Disclosure built around the lot as it will be when the plan registers. It includes the proposed plan of subdivision, the proposed CMS for body corporate schemes, the proposed by-laws, the disclosure plan, the schedule of finishes and inclusions, and any approved variations to the development consent.
Can a buyer terminate if the finished property differs from what was disclosed?
Yes. Material variation between the disclosed lot and the delivered lot gives the buyer a termination right under the contract and, in some cases, under statute. A common trigger is the schedule of finishes - for example a buyer expecting stone benchtops who receives laminate.
What is a sunset clause and why does it matter for disclosure?
A sunset clause allows the contract to be terminated if the development is not completed by a specified date. Recent law tightens a developer's ability to invoke it to walk away, so the projected completion date and sunset arrangements are now central disclosure items.
What body corporate information must be disclosed before the scheme exists?
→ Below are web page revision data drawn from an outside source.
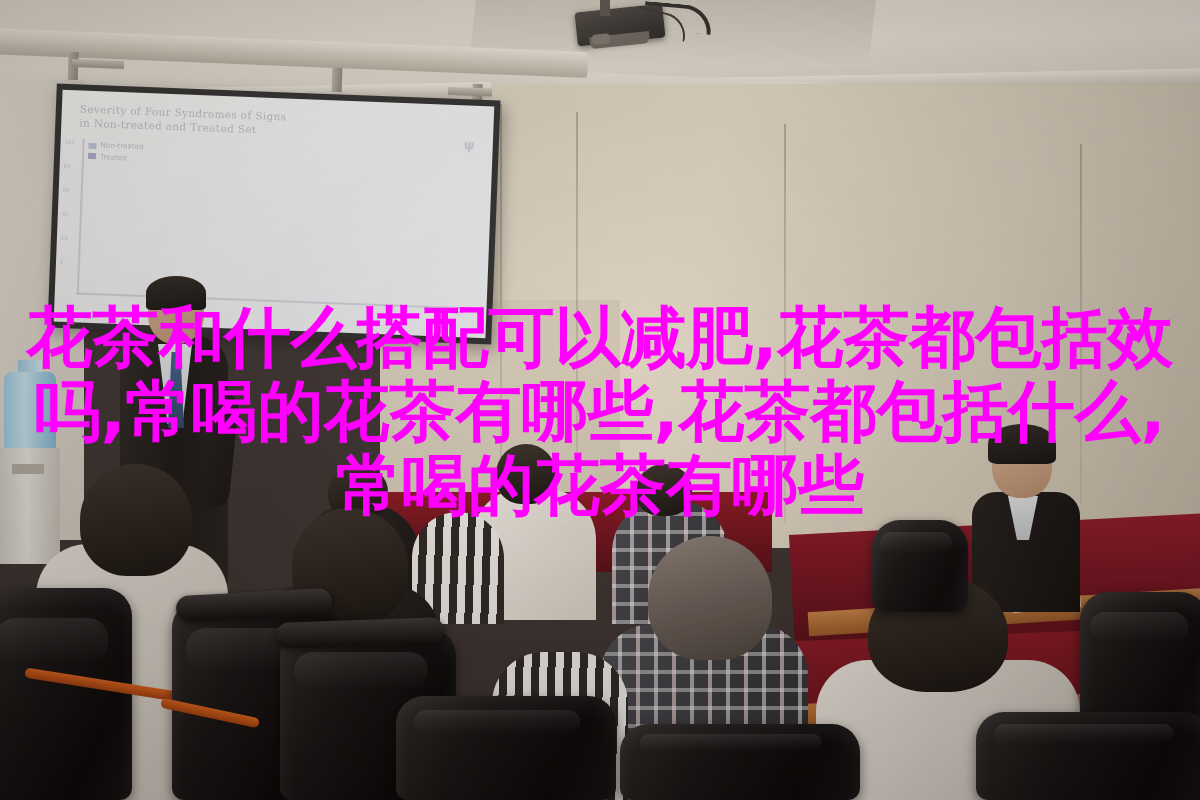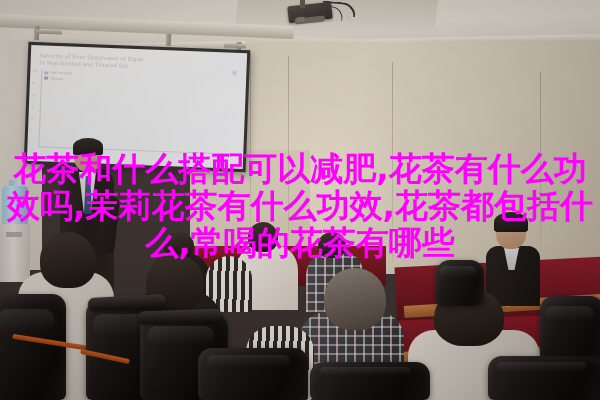--- a/index.html
+++ b/index.html
@@ -515,16 +515,16 @@
 
     <div class="chair" style="left:540px; top:296px; width:64px; height:70px;"></div>
     <div class="chair" style="left:488px; top:356px; width:118px; height:44px;"></div>
     <div class="chair" style="left:436px; top:260px; width:48px; height:46px;"></div>
 
     <div class="warm"></div>
     <div class="grain"></div>
   </div>
 
   <div class="overlay-title">
-    <span>花茶和什么搭配可以减肥,花茶有什么功</span><span>效吗,茉莉花茶有什么功效,花茶都包括</span><span>什么,常喝的花茶有哪些</span>
+    <span>花茶和什么搭配可以减肥,花茶都包括</span><span>效吗,常喝的花茶有哪些,花茶都包括</span><span>什么,常喝的花茶有哪些</span>
   </div>
 
 </div>
 
 </body></html>

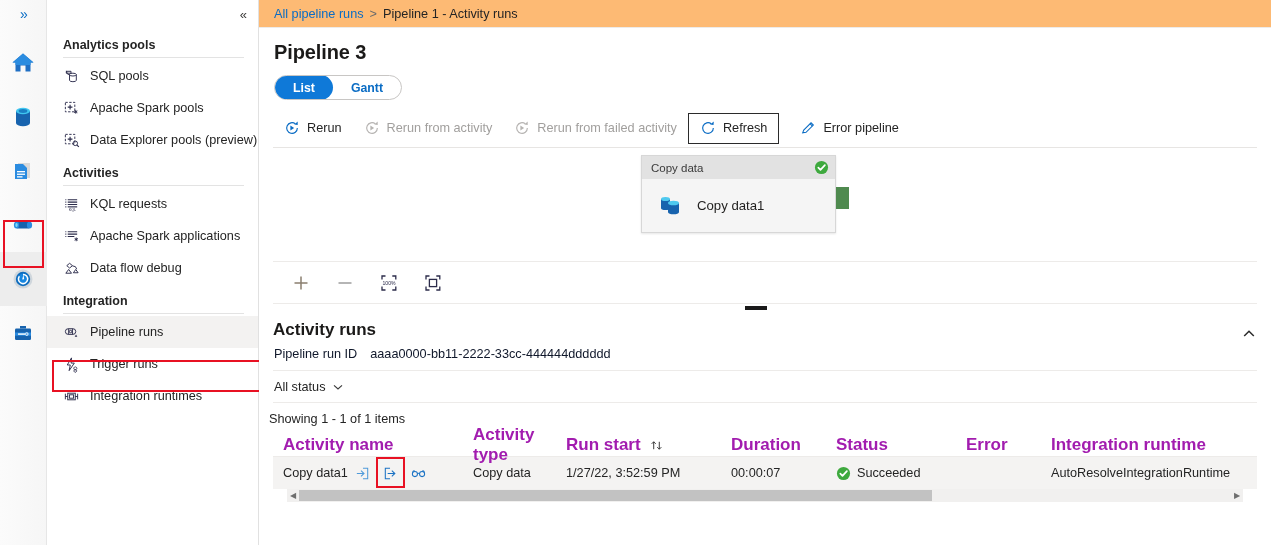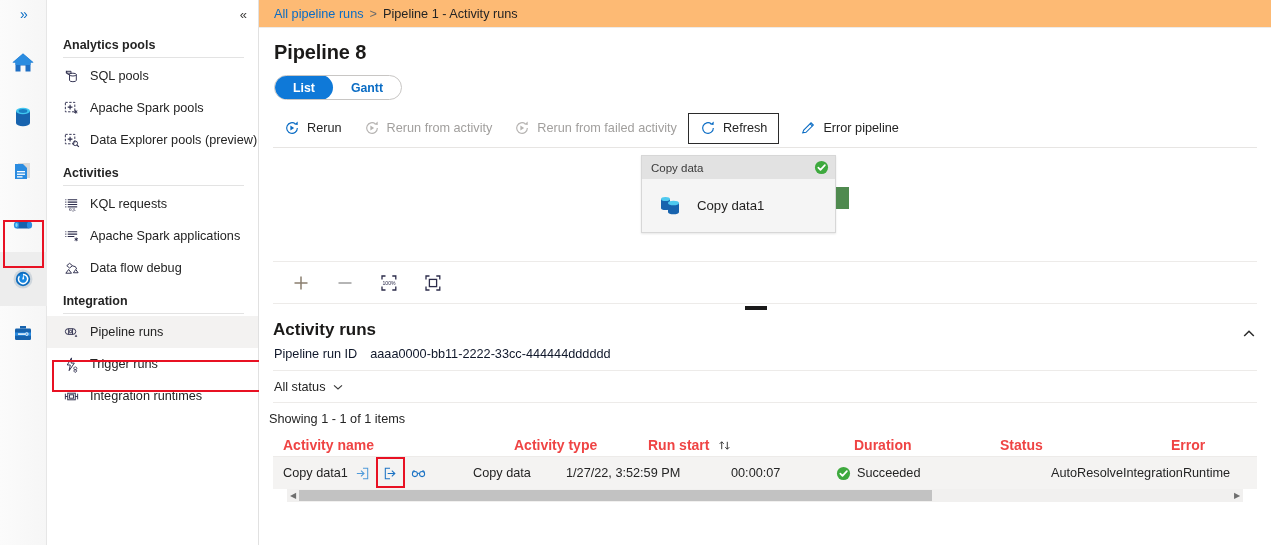--- a/index.html
+++ b/index.html
@@ -136,22 +136,22 @@
   .filters {
     margin: 9px 14px 0 14px; height: 33px; display: flex; align-items: center;
     gap: 7px; border-top: 1px solid #edebe9; border-bottom: 1px solid #edebe9;
     padding-left: 1px; font-size: 12.7px; color: #242424;
   }
   .caret-dn { width: 12px; height: 12px; }
   .showing { padding: 9px 0 0 10px; font-size: 12.7px; color: #242424; }
 
   .tbl { margin: 0 14px; position: relative; }
   .tbl-head {
-    display: flex; height: 30px; align-items: center; font-size: 14px;
-    font-weight: bold; color: #ef4444; padding-top: 8px; gap: 41px;
+    display: flex; height: 30px; align-items: center; font-size: 17px;
+    font-weight: bold; color: #a21caf; padding-top: 8px;
   }
   .tbl-row {
     display: flex; height: 33px; align-items: center; font-size: 12.7px;
     color: #242424; background: #f4f3f2; border-top: 1px solid #edebe9;
   }
   .c-name { width: 200px; flex: 0 0 200px; padding-left: 10px; display:flex; align-items:center; }
   .c-type { width: 93px; flex: 0 0 93px; }
   .c-start { width: 165px; flex: 0 0 165px; display: flex; align-items: center; gap: 9px; }
   .c-dur { width: 105px; flex: 0 0 105px; }
   .c-status { width: 130px; flex: 0 0 130px; display: flex; align-items: center; gap: 6px; }
@@ -326,21 +326,21 @@
   </div>
 
   <div class="main">
 
     <div class="breadcrumb">
       <span class="bc-link">All pipeline runs</span>
       <span class="bc-sep">&gt;</span>
       <span class="bc-cur">Pipeline 1 - Activity runs</span>
     </div>
 
-    <div class="page-title">Pipeline 8</div>
+    <div class="page-title">Pipeline 3</div>
 
     <div class="pill-wrap">
       <div class="pill">
         <div class="pill-seg active">List</div>
         <div class="pill-seg">Gantt</div>
       </div>
     </div>
 
     <div class="toolbar">
       <div class="tb-btn">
Until first registration and the first AGM, the developer's obligations and proposed levies are matters of disclosure rather than current fact. Buyers should be told the projected administrative and sinking fund levies, the developer's contribution to establishing the body corporate, whether the developer retains lots (affecting voting power), and any management or service contracts that will bind the new body corporate.